Dass diese Personalentscheidung eine substanzielle Verbesserung bringen wird, kann bezweifelt werden. Morgan sagte dem Sender CBS News am Dienstag, er könne kein „systemisches Problem“ in den Aufnahmeeinrichtungen erkennen. Immerhin erklärte er, es gebe „definitiv Verbesserungsbedarf“.

Nimmt Trump die Zustände in Kauf?

Spricht der Präsident von einer humanitären Krise an der Grenze, meint er weniger die Situation der Migranten als die der Amerikaner, die in Grenznähe wohnen.
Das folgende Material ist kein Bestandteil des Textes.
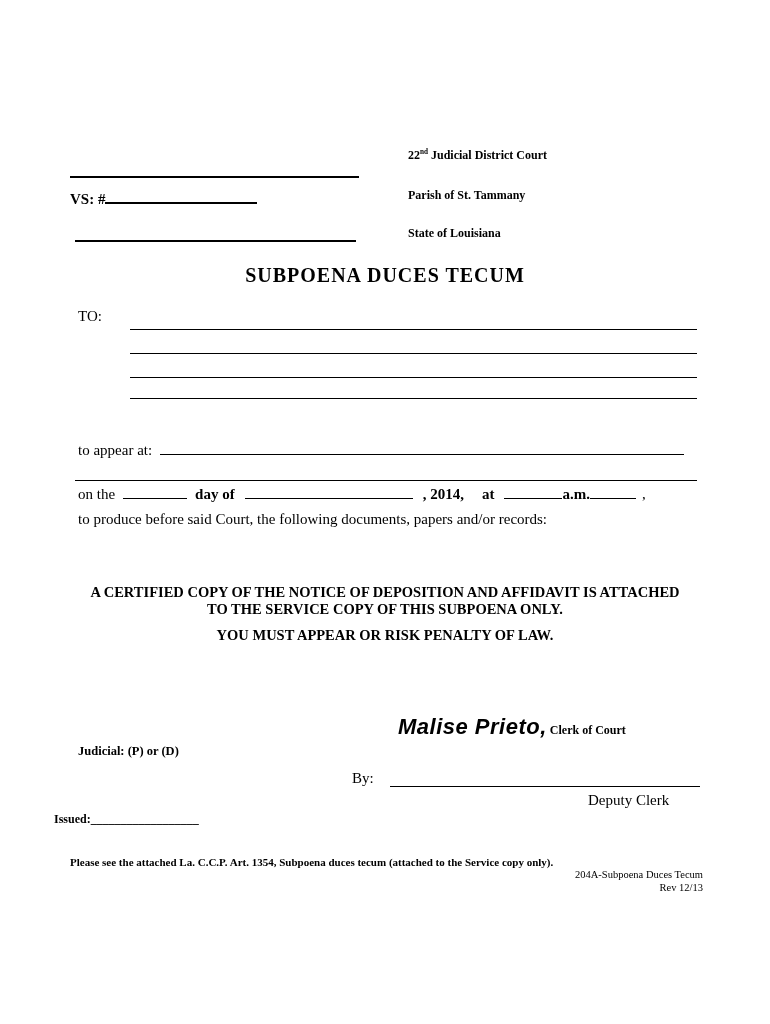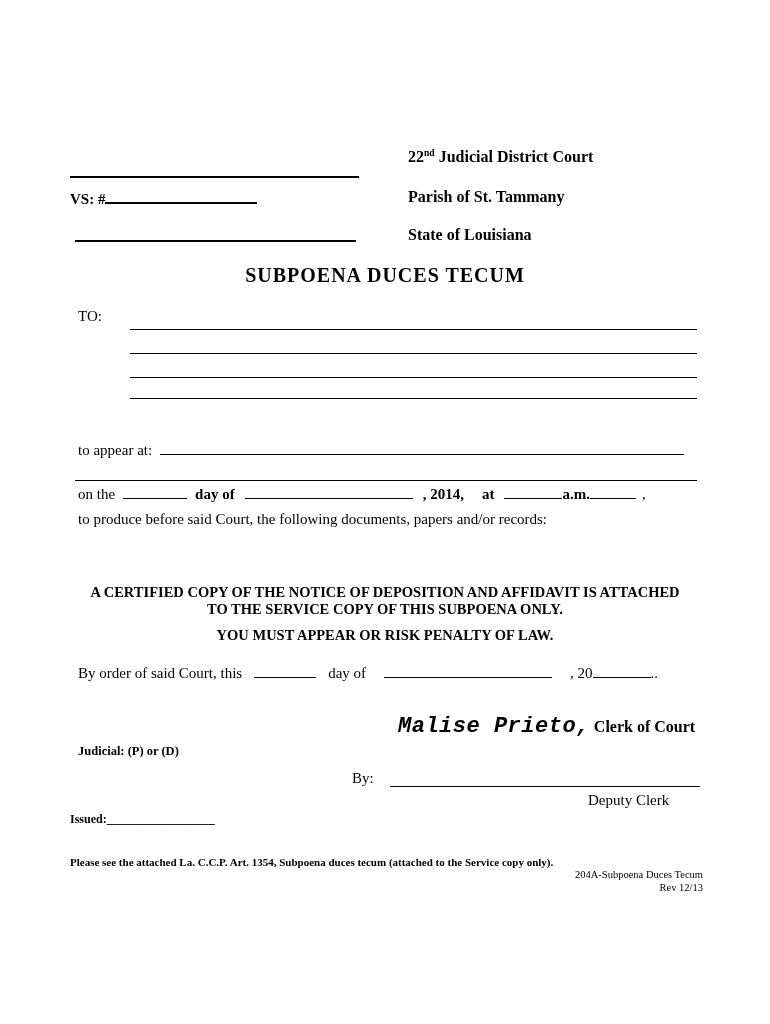"22nd Judicial District Court" .txt16 { font-size: 16px -> 12px }
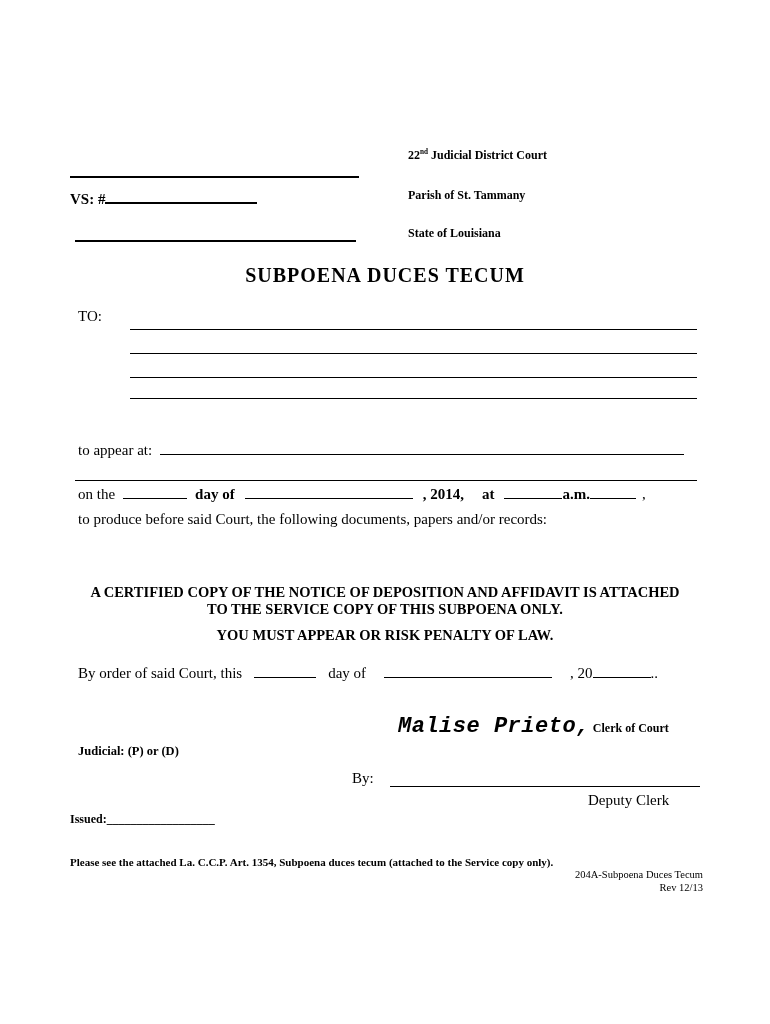"By order of said Court," div.abs { html: <div> <span>By order of said Court, this</span><span></span><span>day of</span><span></span><span>, 20</span><span></span><span>..</span> </div> -> none }
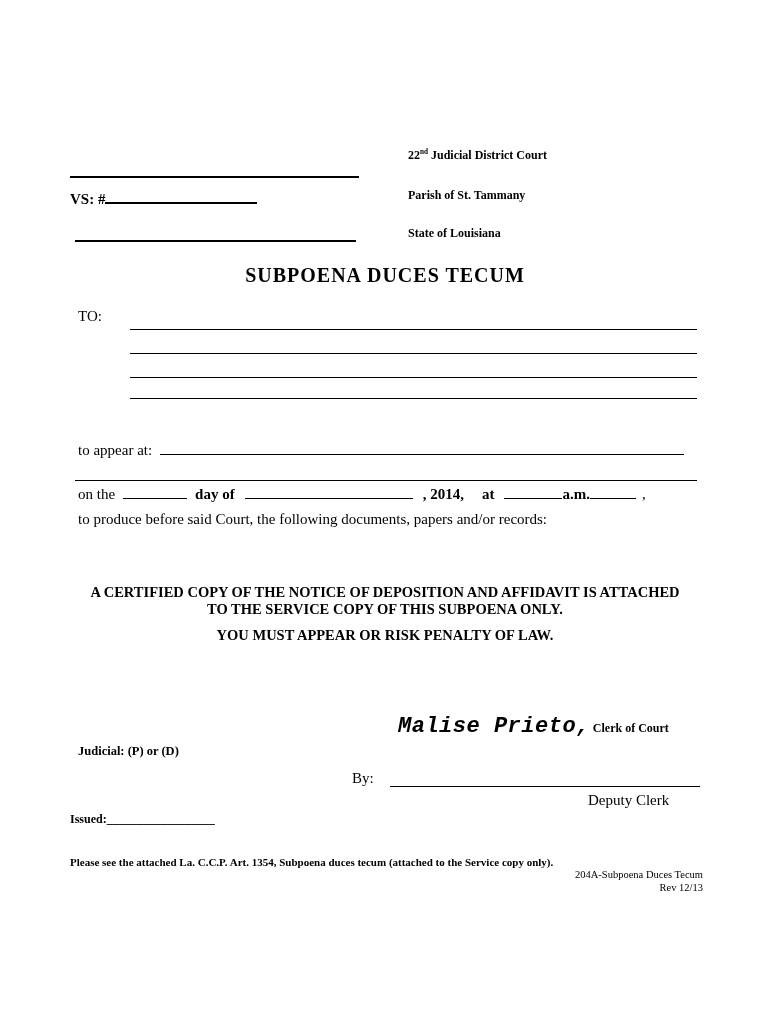"Malise Prieto," .script { font-family: Liberation Mono, monospace -> Liberation Sans, sans-serif }
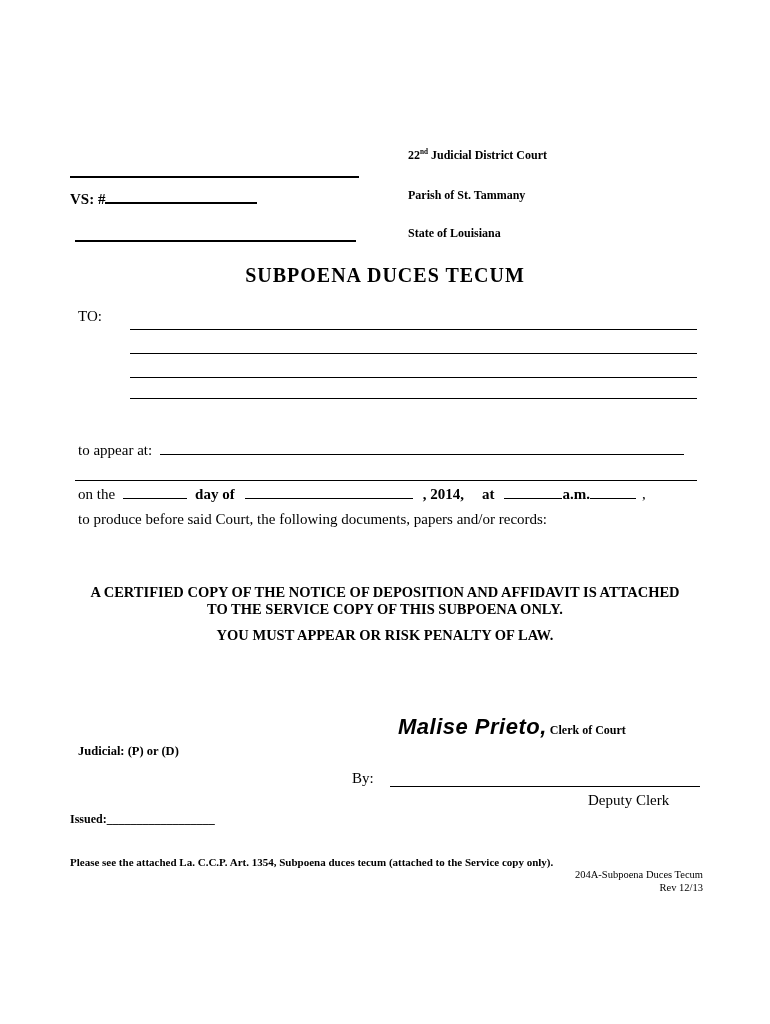"Issued:__________________" div.abs { left: 70px -> 54px }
Schuld an dem Leid der Kinder hätten die Eltern, die sie mit ihrer Flucht in Gefahr brächten. Viele seiner Wähler argumentieren ähnlich. Im Wahlkampf 2016 hatte Trump ihnen versprochen, er werde die illegale Einwanderung in die USA stoppen, dafür hat er inzwischen Tausende Soldaten an die Grenze geschickt.

Doch die Zahl der Migranten steigt seit Beginn seiner Amtszeit stetig an. Und bei seinen Bemühungen, eine Mauer zu bauen, stößt er auf den erbitterten Widerstand der Demokraten im Kongress. Die untragbare Situation an der Grenze soll ihm offenbar helfen, die Demokraten dazu zu bringen, mehr Geld für Abschiebelager auszugeben.

Wie reagieren die Demokraten?

Der Kongress streitet gerade heftig über die Flüchtlingskrise. Das von den Demokraten geführte Repräsentantenhaus stimmte am Dienstagabend für die Freigabe von 4,5 Milliarden Dollar (knapp vier Milliarden Euro) an Hilfsgeldern für die Migranten an der Grenze. Das Vorhaben war parteiintern umstritten, manche Demokraten befürchten, dass diese Mittel zweckentfremdet werden, um Migranten ohne Aufenthaltsgenehmigungen abzuschieben.

Erst in der vergangenen Woche hatte Trump Massenabschiebungen angekündigt, diese dann aber noch mal vertagt. Dass der von Trumps Republikanern kontrollierte Senat der Freigabe der Hilfsgelder zustimmt, ist allerdings unwahrscheinlich. Die Republikaner wollen diese Woche einen eigenen Vorschlag vorlegen.